# DESCRIPTION OF THE TASK:
Print each line below verbatim, skipping every picture.

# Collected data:
────────────────────
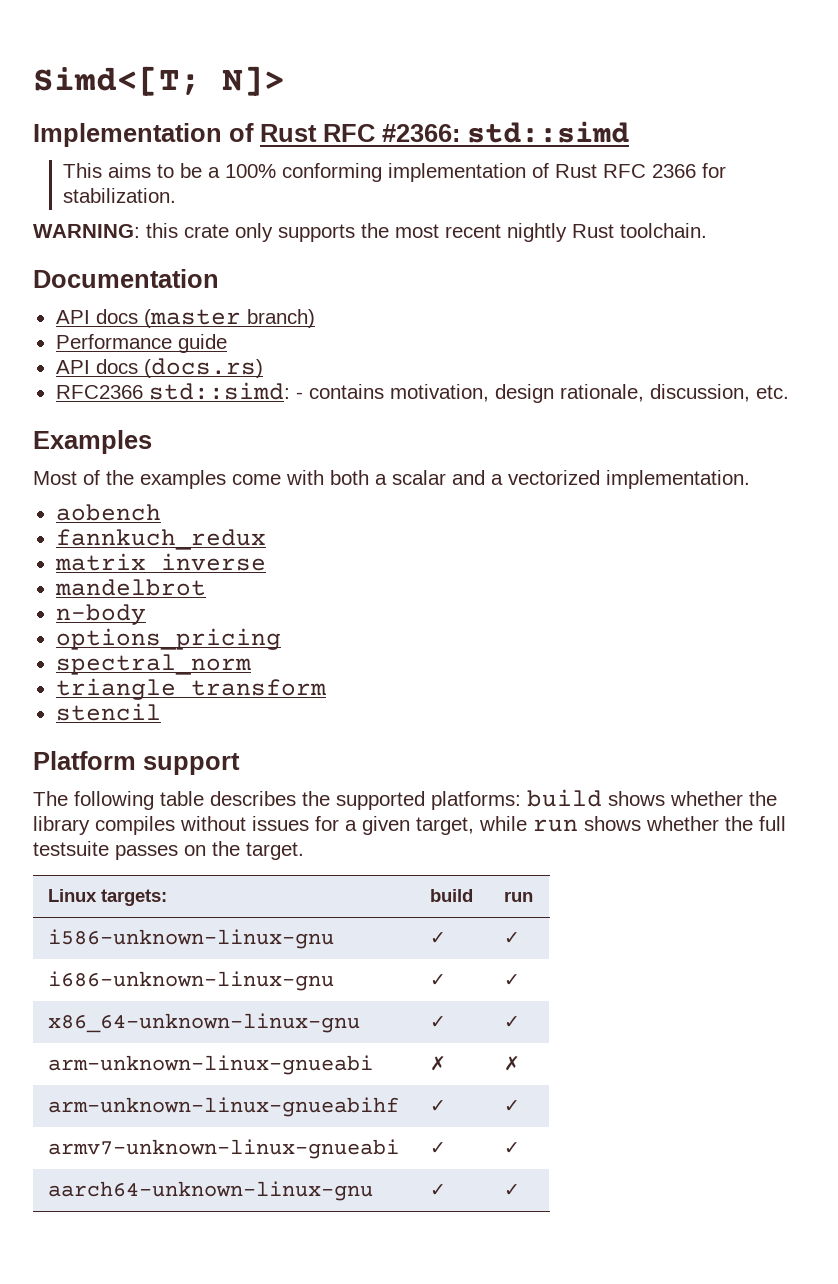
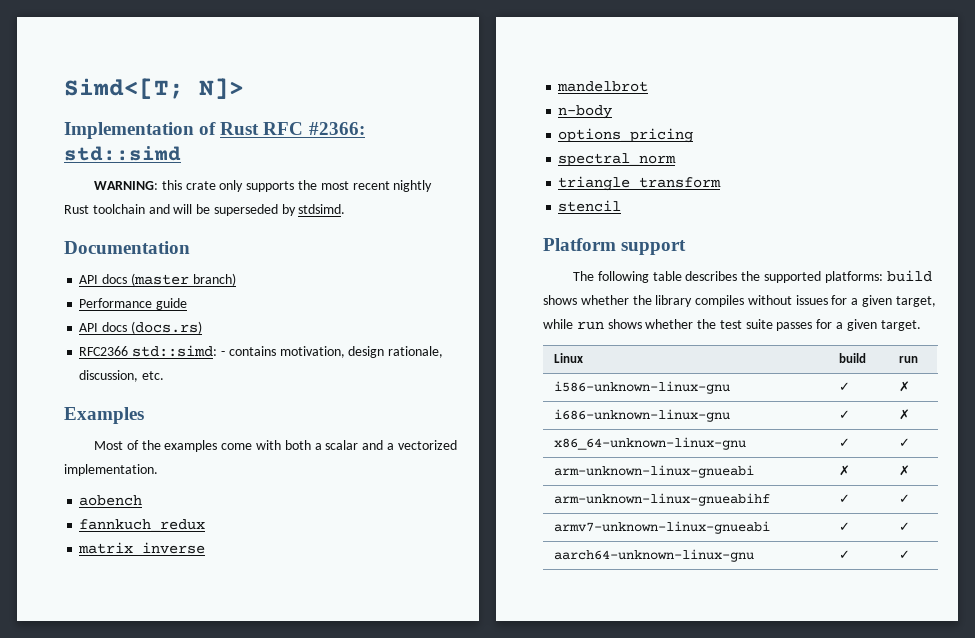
[63,163,727,182] [63,188,177,203] // This aims to be a 100% conforming implementation of Rust RFC 2366 for stabilization. -> (181, 153) none
[620,223,707,238] toolchain. -> [92,204,346,216] toolchain and will be superseded by stdsimd.
[759,816,786,831] [33,841,240,860] full testsuite passes on the -> [719,319,877,331] test suite passes for a given
[101,889,168,906] targets: -> (583, 358) none
[504,932,521,944] ✓ -> [898,381,910,392] ✗
[504,974,521,986] ✓ -> [898,409,910,420] ✗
────────────────────
# OUTPUT FOR THIS TASK:
[63,163,727,182] [63,188,177,203] // This aims to be a 100% conforming implementation of Rust RFC 2366 for stabilization. -> (181, 153) none
[620,223,707,238] toolchain. -> [92,204,346,216] toolchain and will be superseded by stdsimd.
[759,816,786,831] [33,841,240,860] full testsuite passes on the -> [719,319,877,331] test suite passes for a given
[101,889,168,906] targets: -> (583, 358) none
[504,932,521,944] ✓ -> [898,381,910,392] ✗
[504,974,521,986] ✓ -> [898,409,910,420] ✗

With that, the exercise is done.